What you are asked to do: Keep the wording of every entry exactly as it is while leaving the pictures out of your copy.

Entries provided:

◇ ◇ ◇ ◇ ◇ ◇ ◇

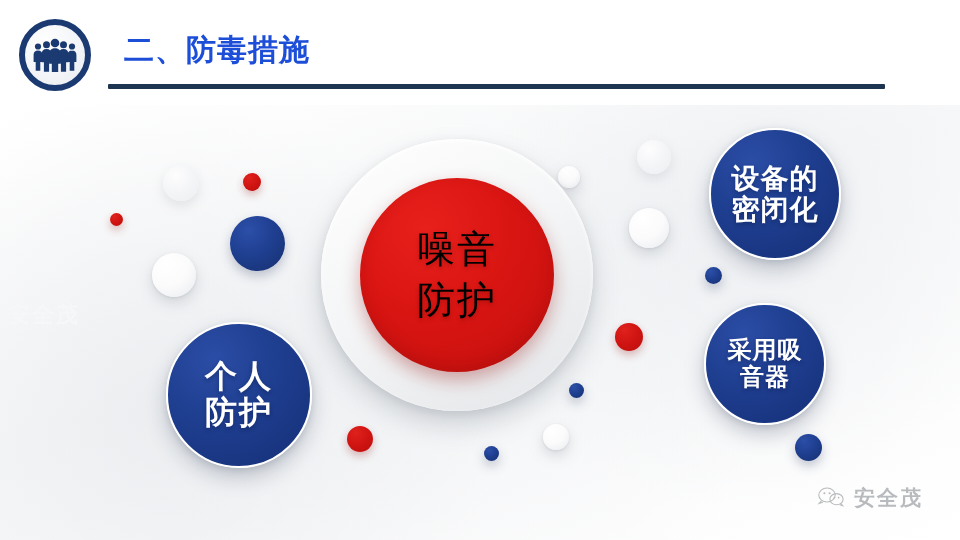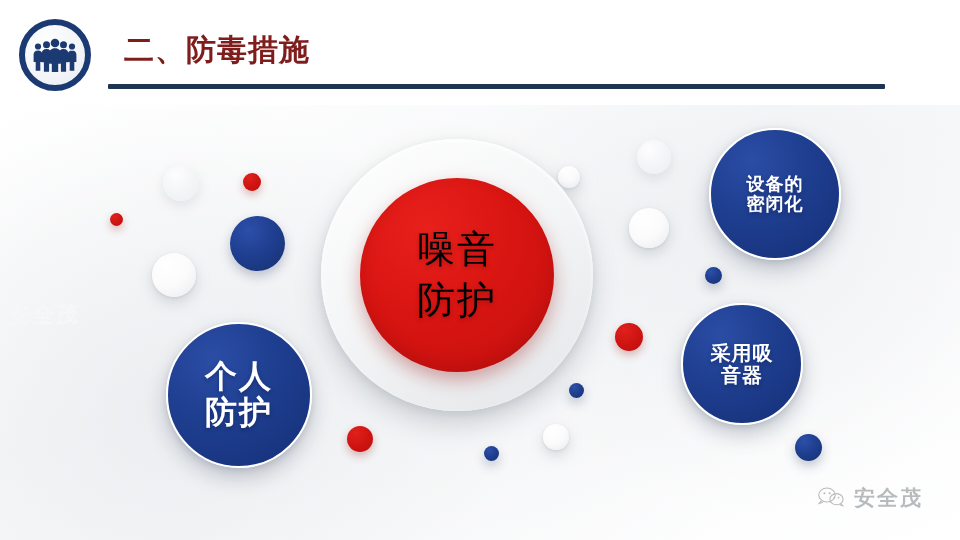--- a/index.html
+++ b/index.html
@@ -50,7 +50,7 @@
     left: 124px; top: 30px;
     font-size: 30px;
     font-weight: bold;
-    color: #7f1d1d;
+    color: #1d4ed8;
     letter-spacing: 1px;
     white-space: nowrap;
   }

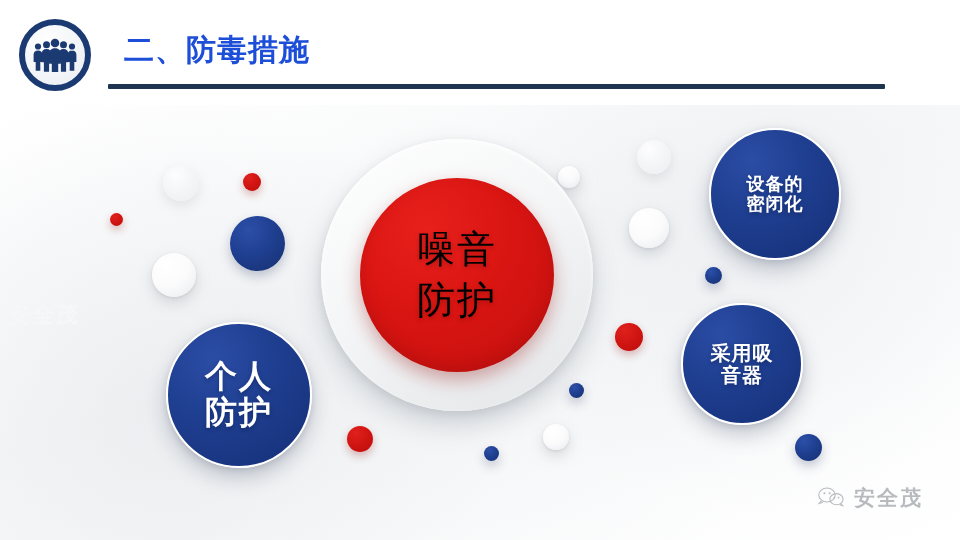--- a/index.html
+++ b/index.html
@@ -119,7 +119,7 @@
   #node-equipment {
     left: 709px; top: 128px;
     width: 132px; height: 132px;
-    font-size: 18px;
+    font-size: 28px;
     letter-spacing: 1px;
     align-items: center;
   }

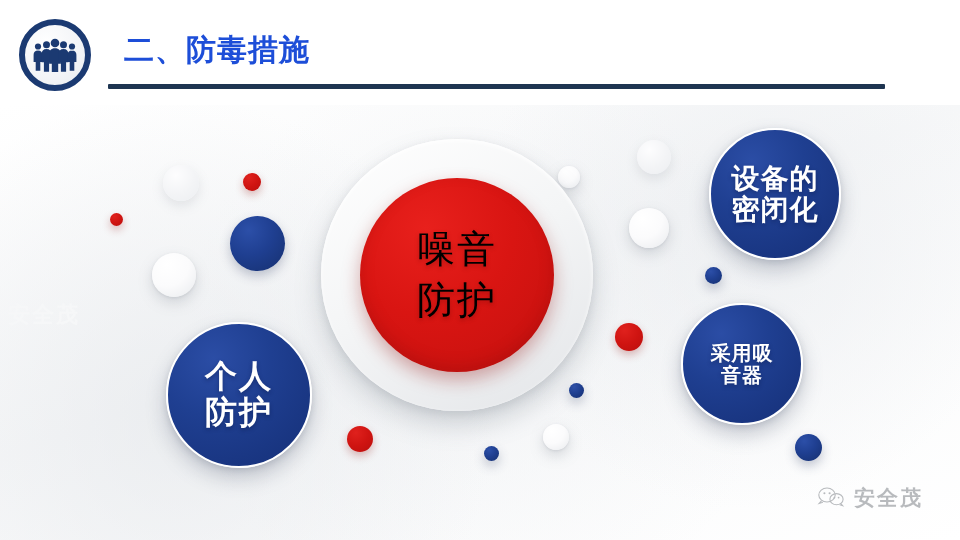--- a/index.html
+++ b/index.html
@@ -124,9 +124,9 @@
     align-items: center;
   }
   #node-absorber {
-    left: 681px; top: 303px;
+    left: 704px; top: 303px;
     width: 122px; height: 122px;
-    font-size: 20px;
+    font-size: 24px;
     letter-spacing: 1px;
   }
   #node-personal {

◇ ◇ ◇ ◇ ◇ ◇ ◇

Exercise result:
--- a/index.html
+++ b/index.html
@@ -50,7 +50,7 @@
     left: 124px; top: 30px;
     font-size: 30px;
     font-weight: bold;
-    color: #7f1d1d;
+    color: #1d4ed8;
     letter-spacing: 1px;
     white-space: nowrap;
   }

--- a/index.html
+++ b/index.html
@@ -119,7 +119,7 @@
   #node-equipment {
     left: 709px; top: 128px;
     width: 132px; height: 132px;
-    font-size: 18px;
+    font-size: 28px;
     letter-spacing: 1px;
     align-items: center;
   }

--- a/index.html
+++ b/index.html
@@ -124,9 +124,9 @@
     align-items: center;
   }
   #node-absorber {
-    left: 681px; top: 303px;
+    left: 704px; top: 303px;
     width: 122px; height: 122px;
-    font-size: 20px;
+    font-size: 24px;
     letter-spacing: 1px;
   }
   #node-personal {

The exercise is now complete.